» Work item
What is needed is a word-for-word copy of the listing below, without pictures.

» Supplied records
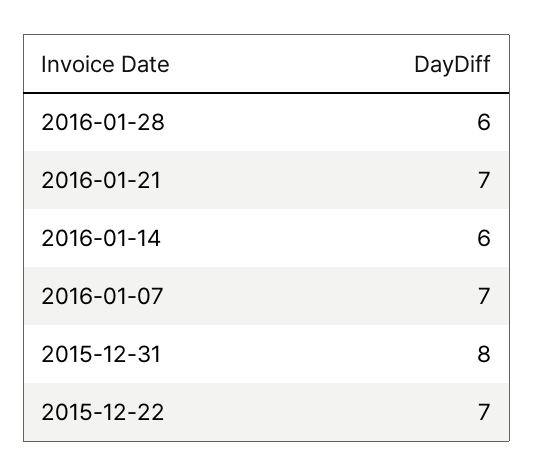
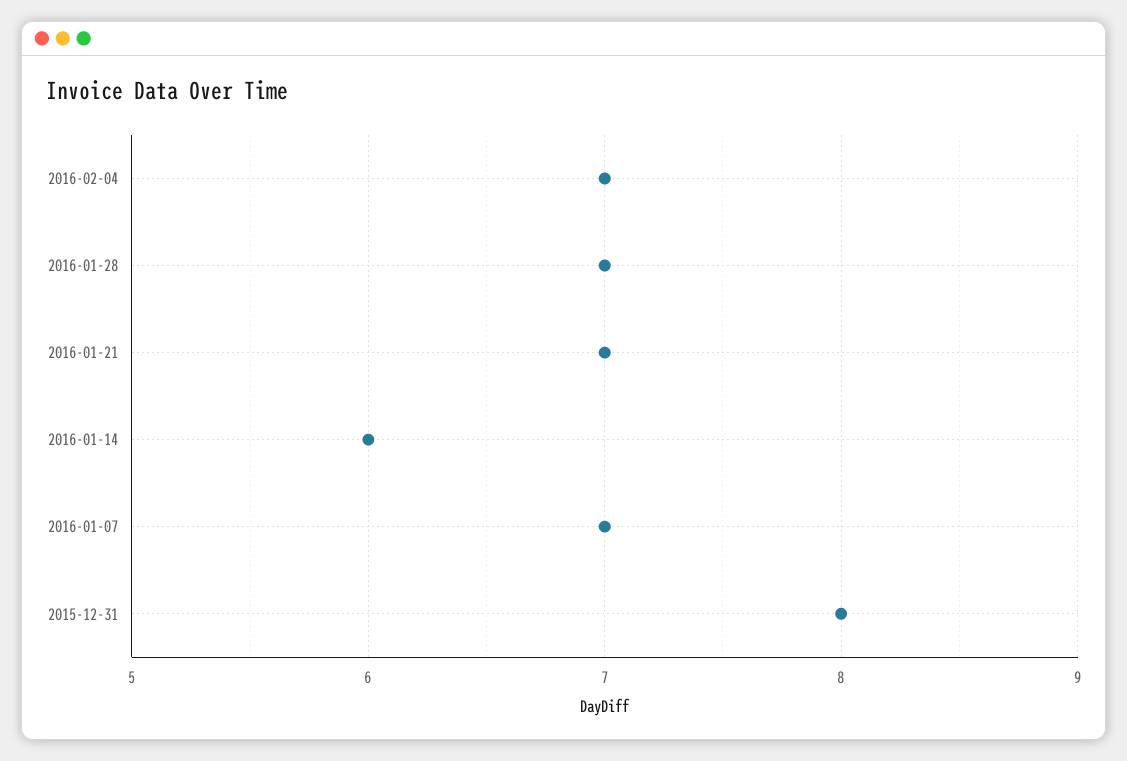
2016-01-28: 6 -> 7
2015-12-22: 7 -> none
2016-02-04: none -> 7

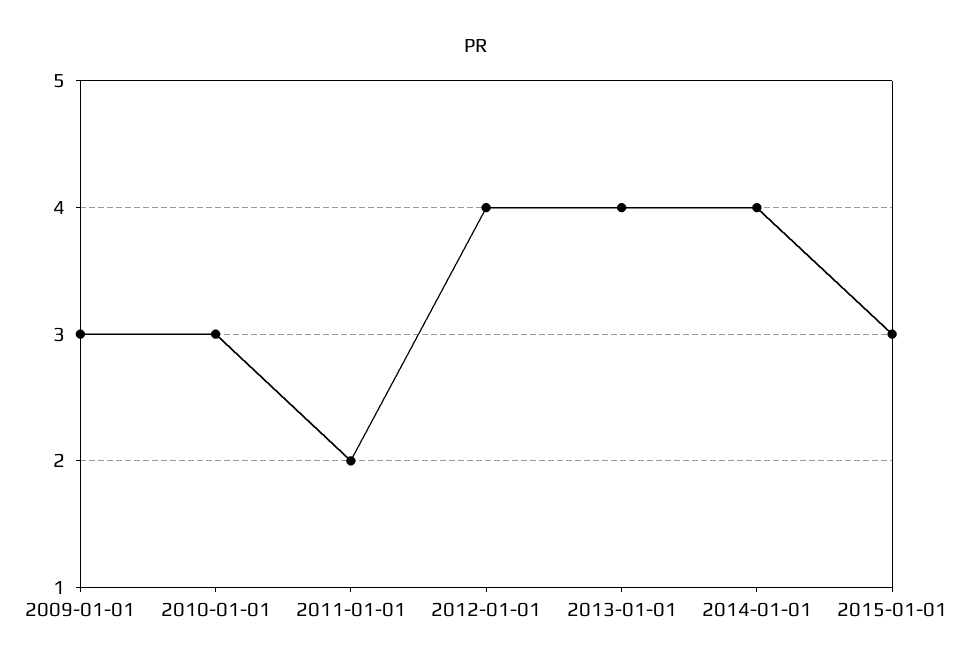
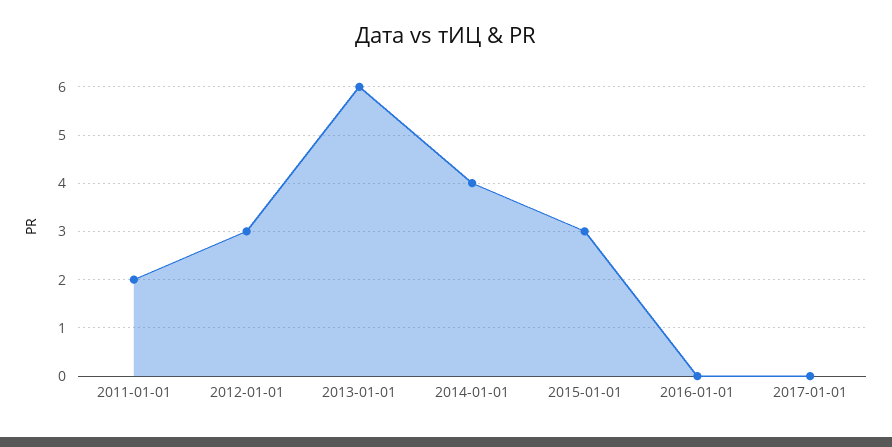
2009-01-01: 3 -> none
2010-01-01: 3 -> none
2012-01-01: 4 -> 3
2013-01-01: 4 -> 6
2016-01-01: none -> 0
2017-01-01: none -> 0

» Finished exercise
2016-01-28: 6 -> 7
2015-12-22: 7 -> none
2016-02-04: none -> 7

2009-01-01: 3 -> none
2010-01-01: 3 -> none
2012-01-01: 4 -> 3
2013-01-01: 4 -> 6
2016-01-01: none -> 0
2017-01-01: none -> 0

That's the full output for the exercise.